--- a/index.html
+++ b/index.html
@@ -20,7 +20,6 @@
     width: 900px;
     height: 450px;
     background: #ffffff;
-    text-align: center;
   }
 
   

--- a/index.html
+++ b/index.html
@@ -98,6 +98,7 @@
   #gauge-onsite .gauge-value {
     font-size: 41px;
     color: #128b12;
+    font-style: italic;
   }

========================================================================

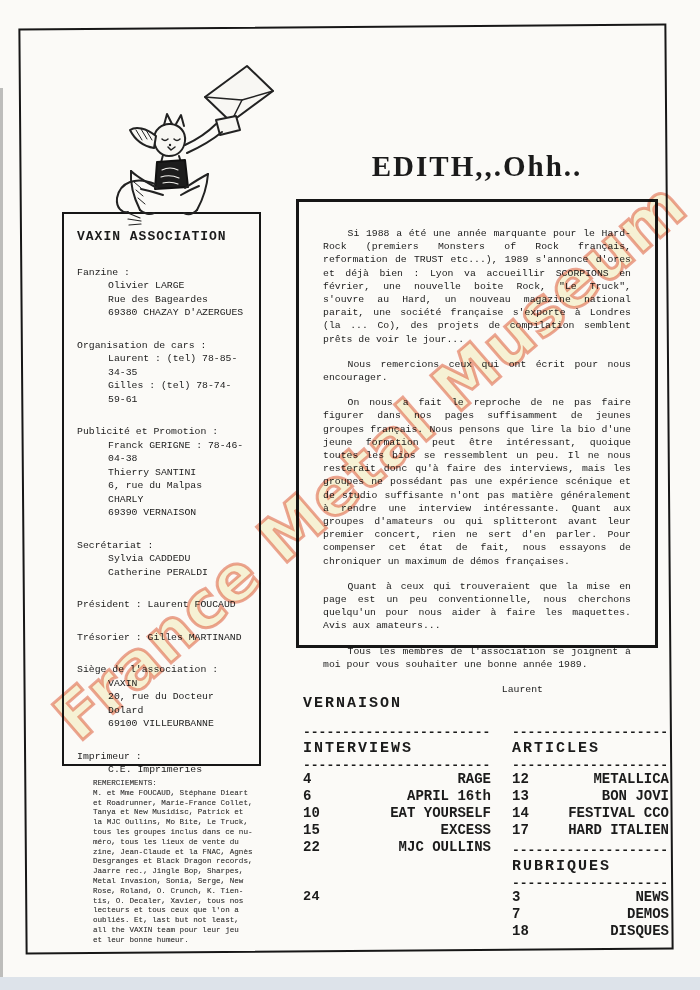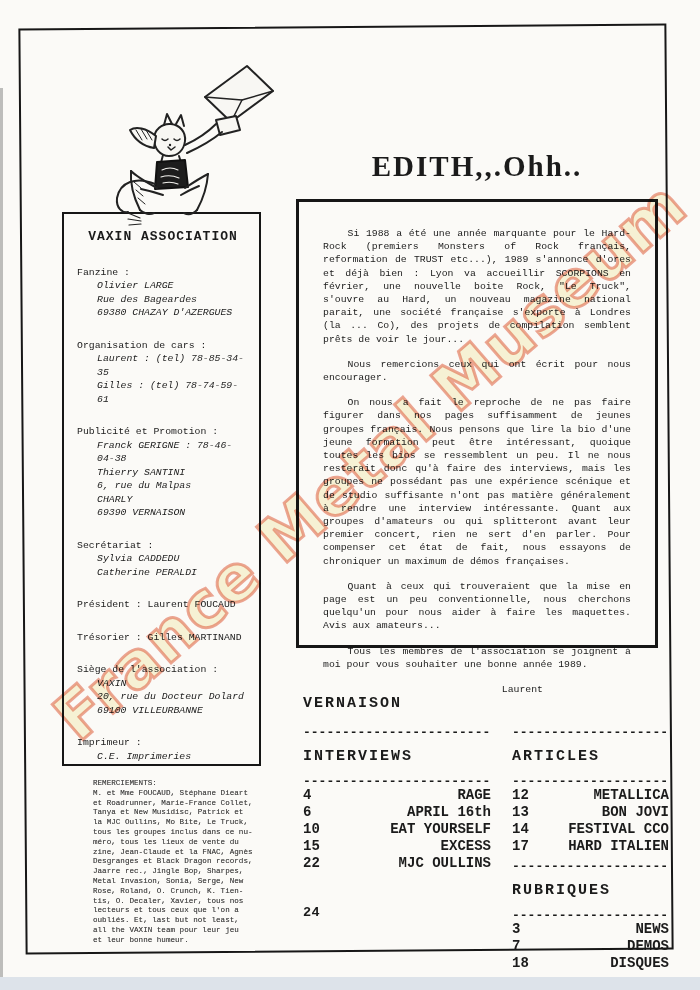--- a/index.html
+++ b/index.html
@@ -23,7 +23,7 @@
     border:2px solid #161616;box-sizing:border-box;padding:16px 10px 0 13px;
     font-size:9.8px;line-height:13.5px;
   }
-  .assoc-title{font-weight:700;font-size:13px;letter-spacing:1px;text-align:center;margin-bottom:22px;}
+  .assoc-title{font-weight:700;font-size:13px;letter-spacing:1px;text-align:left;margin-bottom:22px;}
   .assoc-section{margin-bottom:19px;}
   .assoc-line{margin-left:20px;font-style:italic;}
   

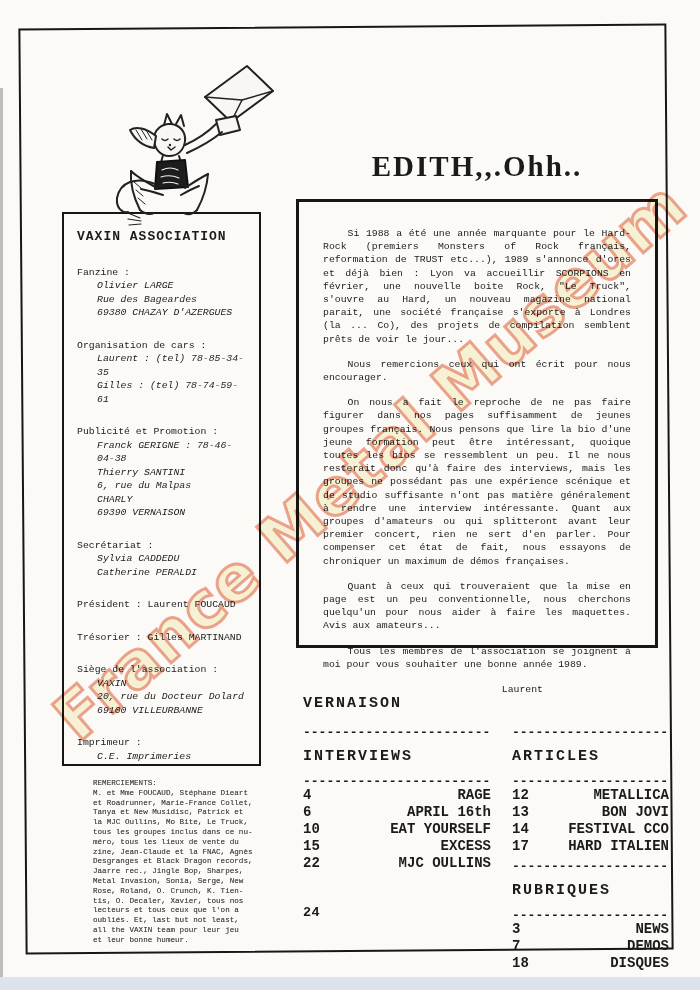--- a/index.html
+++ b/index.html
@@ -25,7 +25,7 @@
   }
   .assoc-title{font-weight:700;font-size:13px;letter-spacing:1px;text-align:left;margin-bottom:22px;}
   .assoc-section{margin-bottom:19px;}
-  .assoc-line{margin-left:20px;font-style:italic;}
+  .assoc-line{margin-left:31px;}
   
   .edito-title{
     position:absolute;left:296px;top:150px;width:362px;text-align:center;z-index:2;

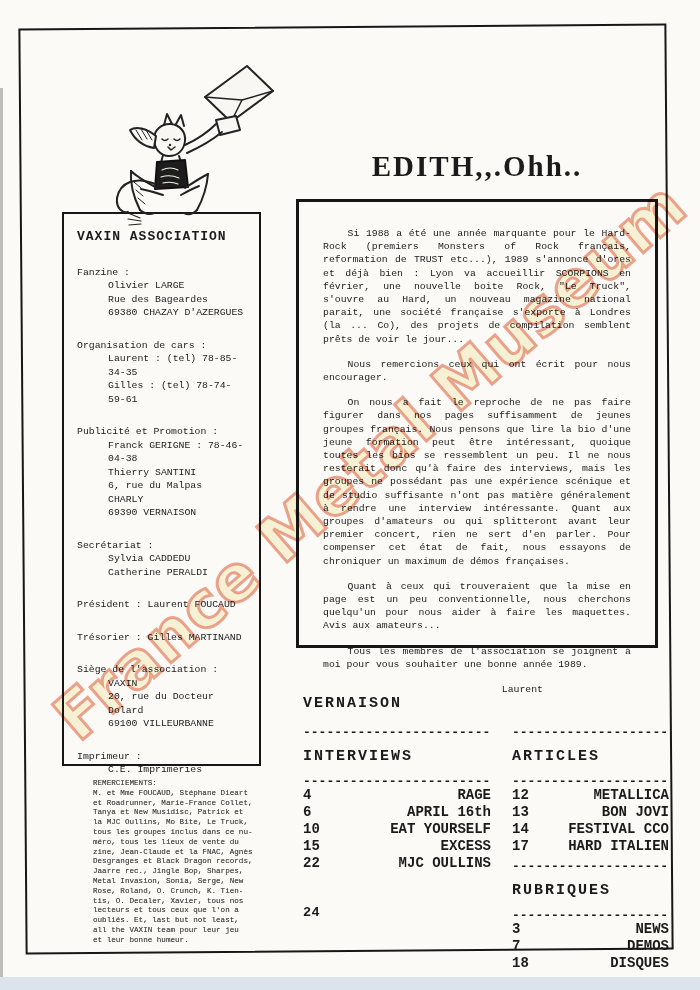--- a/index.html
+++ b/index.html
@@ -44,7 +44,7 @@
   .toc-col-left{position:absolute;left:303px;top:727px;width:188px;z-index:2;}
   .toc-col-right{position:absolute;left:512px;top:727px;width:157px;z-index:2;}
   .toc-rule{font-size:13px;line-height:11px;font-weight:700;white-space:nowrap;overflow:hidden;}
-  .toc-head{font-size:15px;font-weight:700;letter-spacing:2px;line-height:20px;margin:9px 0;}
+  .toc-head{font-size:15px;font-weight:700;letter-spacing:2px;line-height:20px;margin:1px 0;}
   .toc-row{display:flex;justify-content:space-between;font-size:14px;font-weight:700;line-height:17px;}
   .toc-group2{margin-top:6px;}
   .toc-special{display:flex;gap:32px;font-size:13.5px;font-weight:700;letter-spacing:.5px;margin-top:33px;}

========================================================================

▶ [TASK TO COMPLETE]: Pull out all lines from the listing that contain the string "title".

▶ [WRITTEN REPLY]:
-  .assoc-title{font-weight:700;font-size:13px;letter-spacing:1px;text-align:center;margin-bottom:22px;}
+  .assoc-title{font-weight:700;font-size:13px;letter-spacing:1px;text-align:left;margin-bottom:22px;}
   .assoc-title{font-weight:700;font-size:13px;letter-spacing:1px;text-align:left;margin-bottom:22px;}
   .edito-title{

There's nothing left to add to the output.